Your assignment:
Take the lines below from the one with "padding-left: 20px ->" through the one with "text: Please ->" and retype them exactly. Include nothing else, and no pictures.

Records for this exercise:
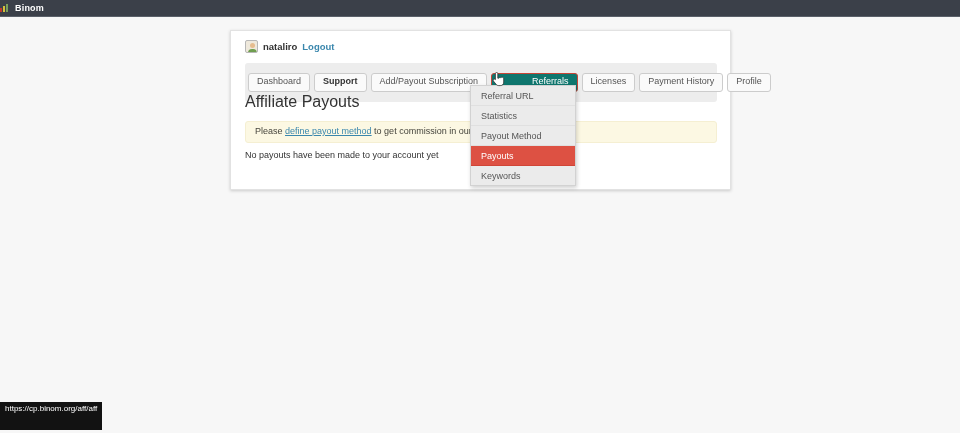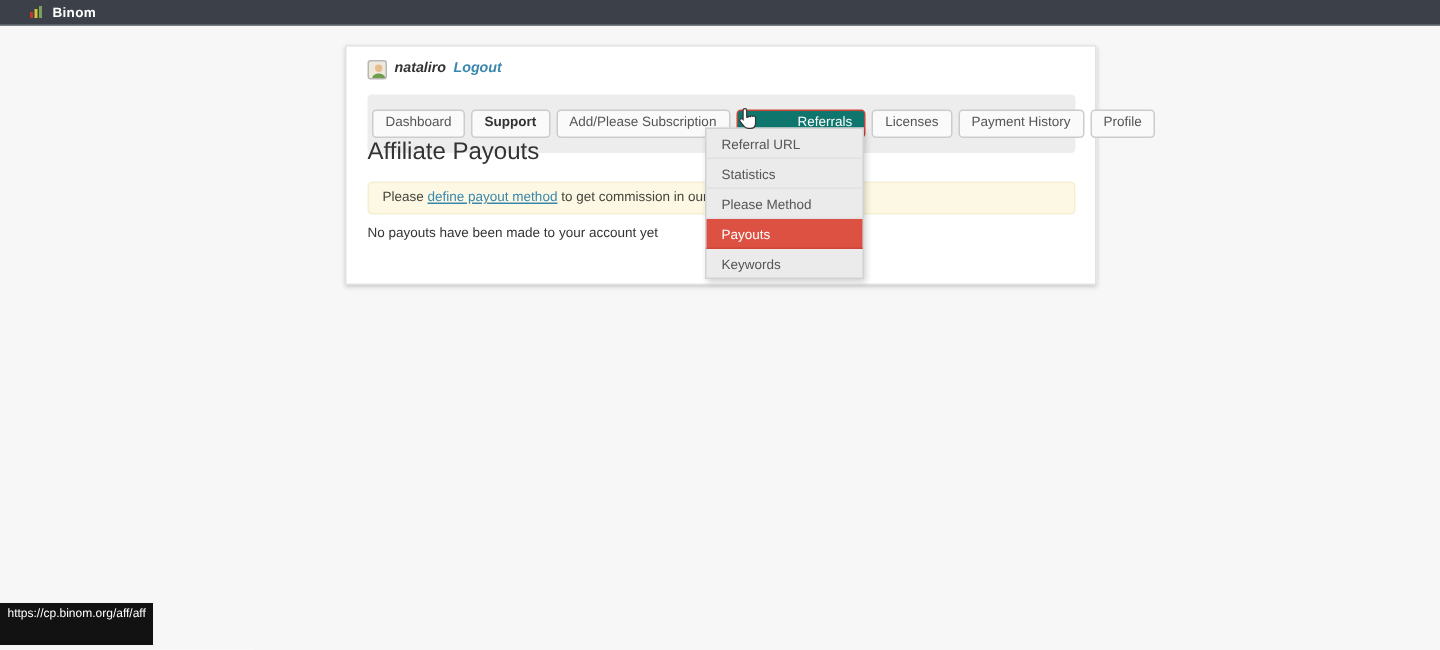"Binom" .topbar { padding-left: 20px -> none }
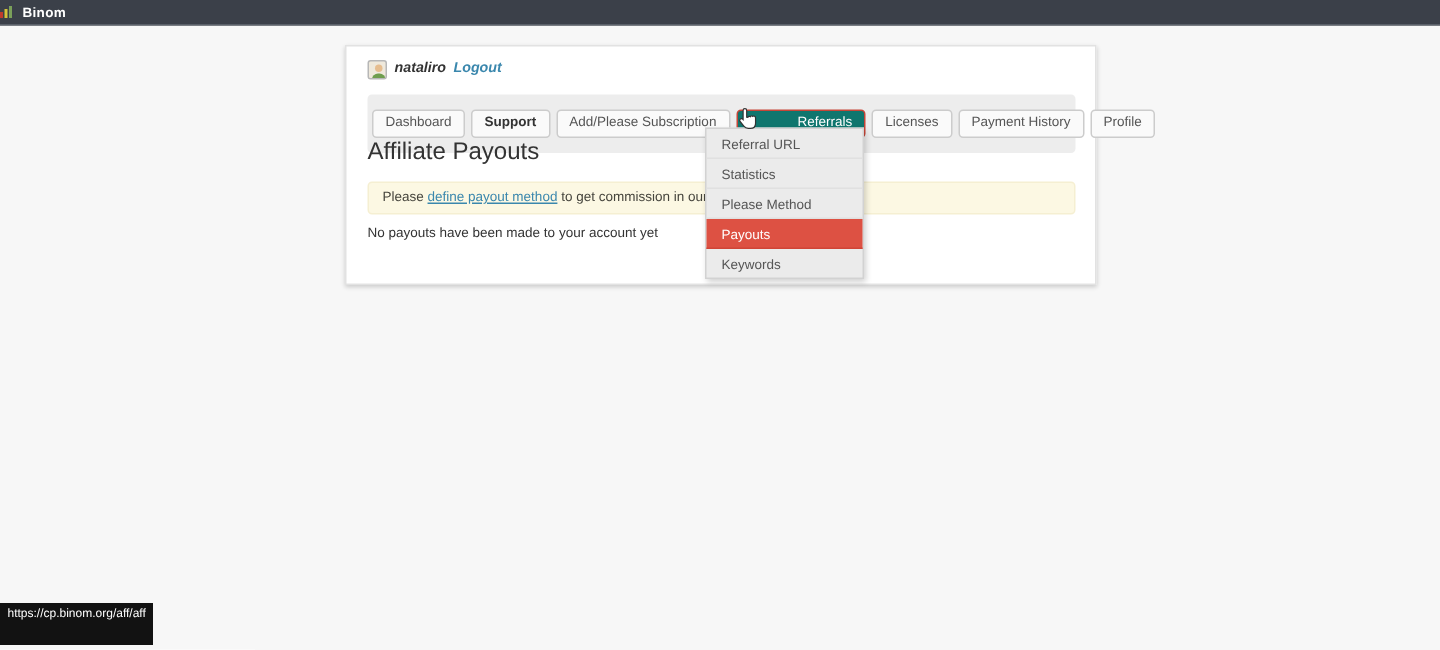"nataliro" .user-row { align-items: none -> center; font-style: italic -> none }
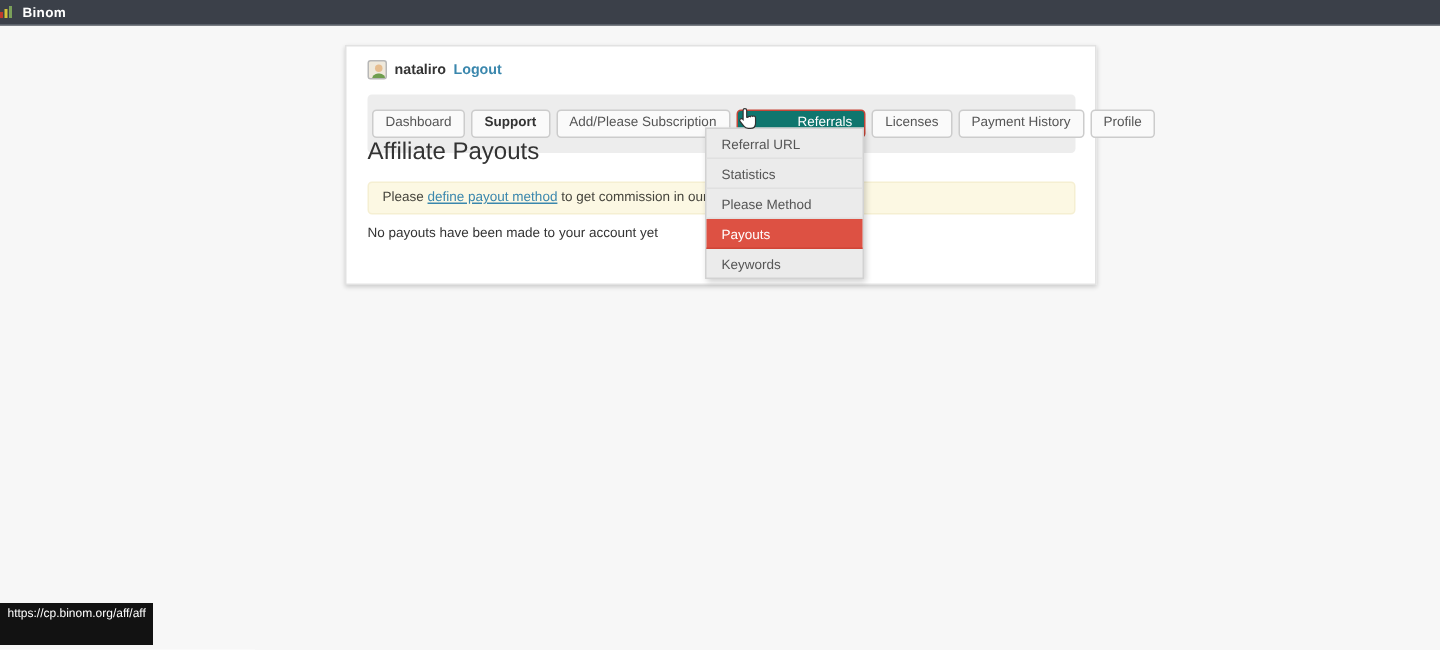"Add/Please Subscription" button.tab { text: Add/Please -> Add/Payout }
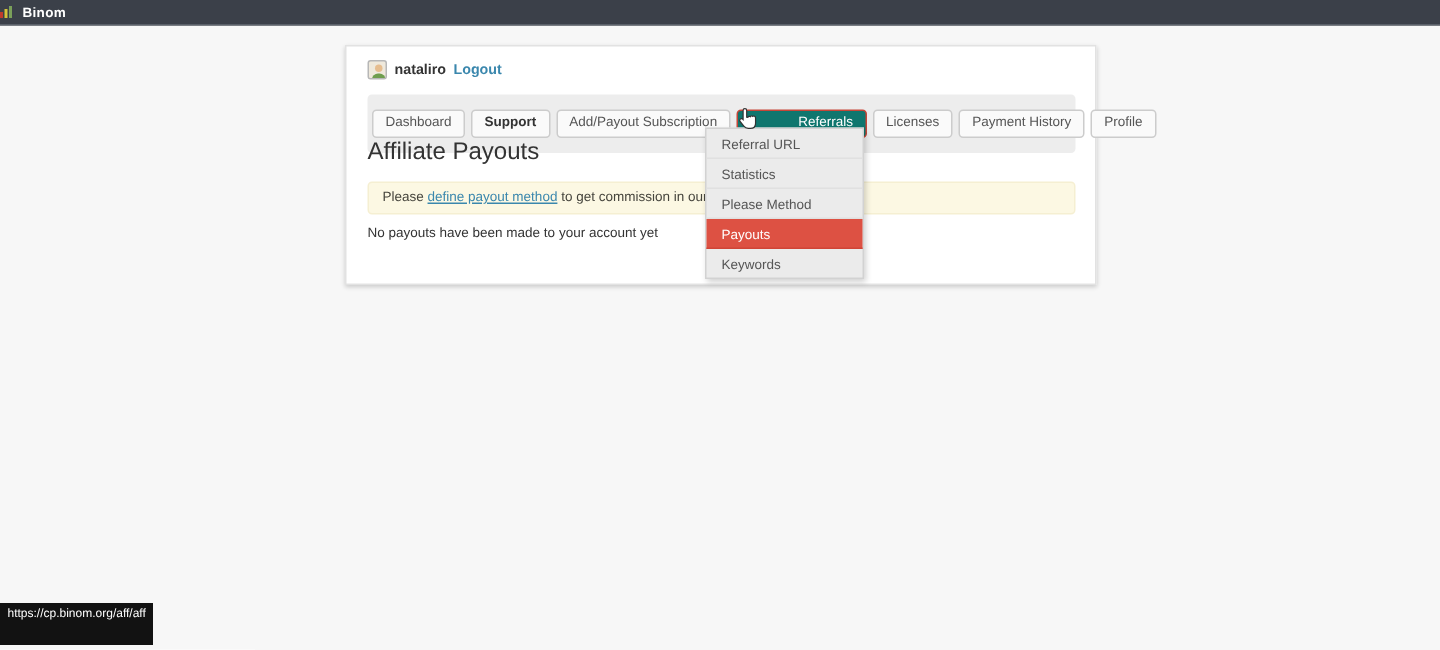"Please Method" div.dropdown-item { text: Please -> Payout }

--

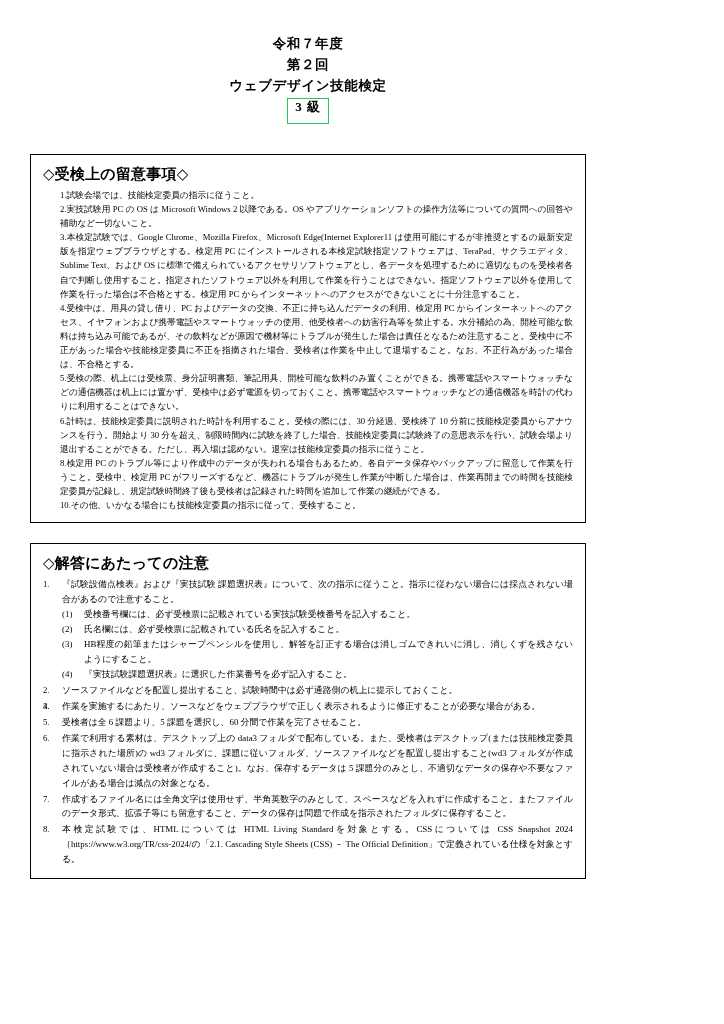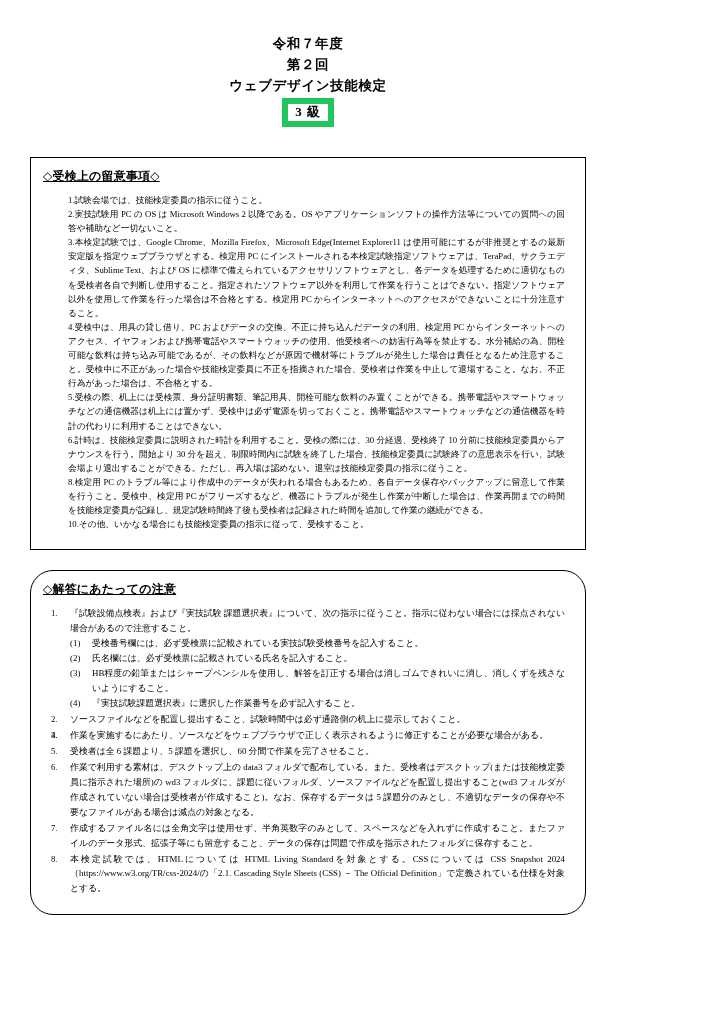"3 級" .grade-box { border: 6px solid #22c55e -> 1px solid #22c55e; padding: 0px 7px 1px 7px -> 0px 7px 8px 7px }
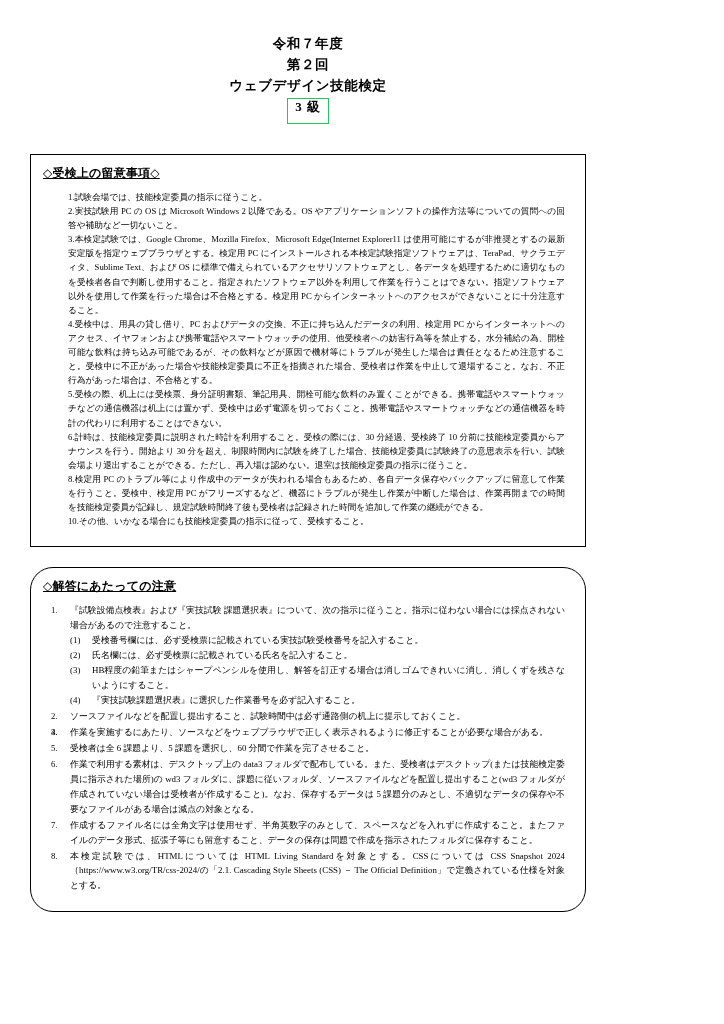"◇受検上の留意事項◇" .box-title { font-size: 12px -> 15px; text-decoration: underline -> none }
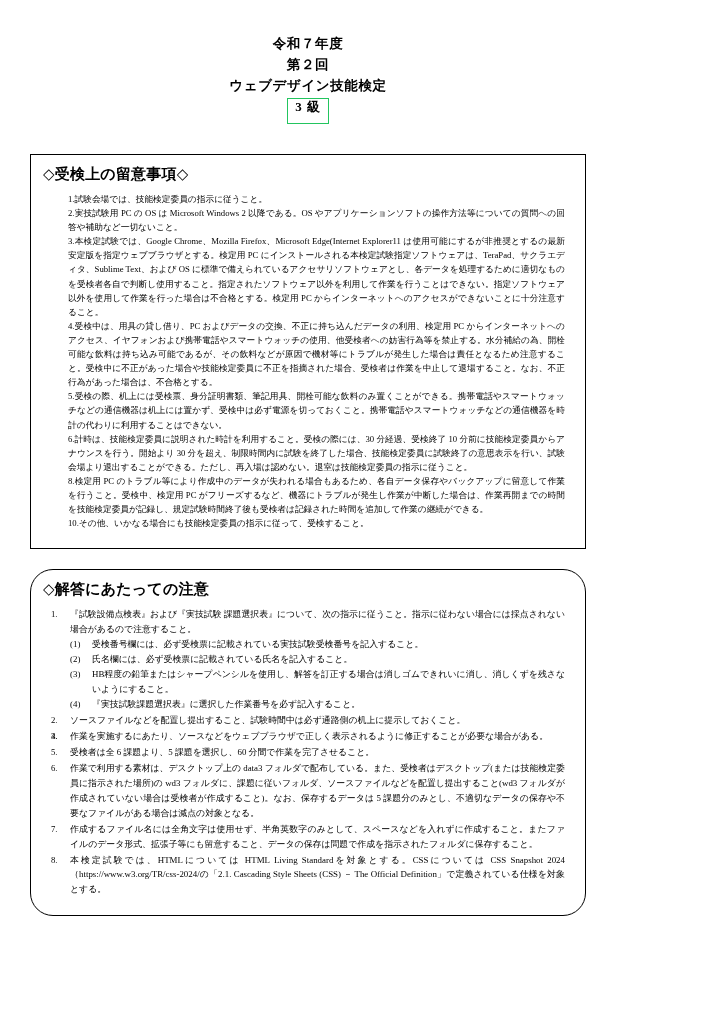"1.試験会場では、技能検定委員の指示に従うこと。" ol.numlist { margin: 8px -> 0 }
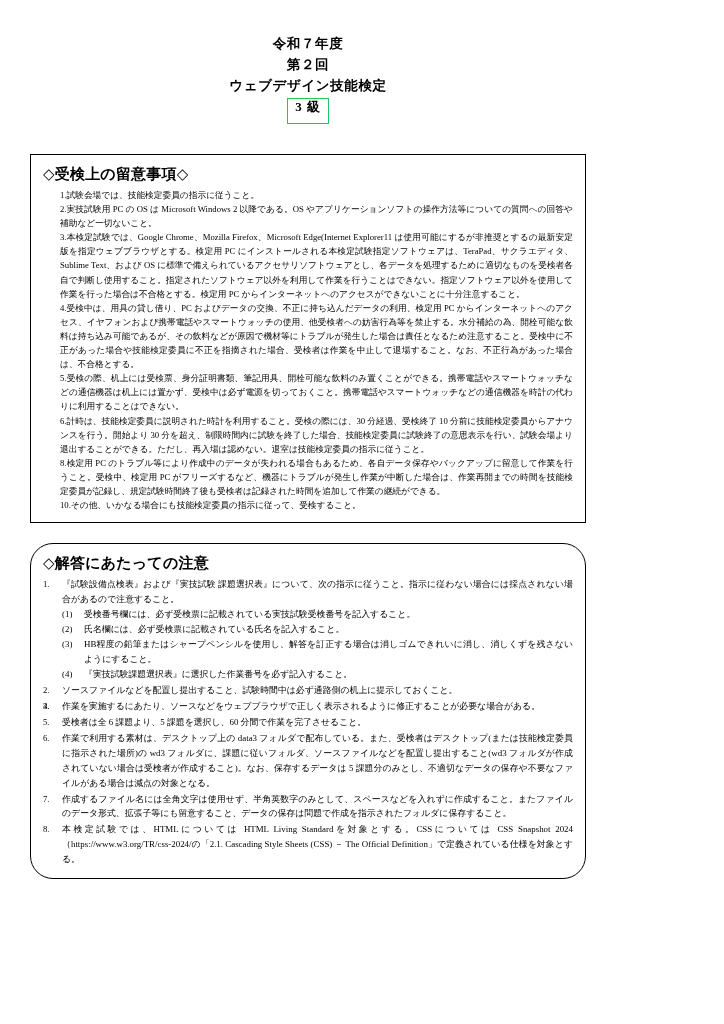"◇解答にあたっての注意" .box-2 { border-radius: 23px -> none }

Exercise answer:
"Binom" .topbar { padding-left: 20px -> none }
"nataliro" .user-row { align-items: none -> center; font-style: italic -> none }
"Add/Please Subscription" button.tab { text: Add/Please -> Add/Payout }
"Please Method" div.dropdown-item { text: Please -> Payout }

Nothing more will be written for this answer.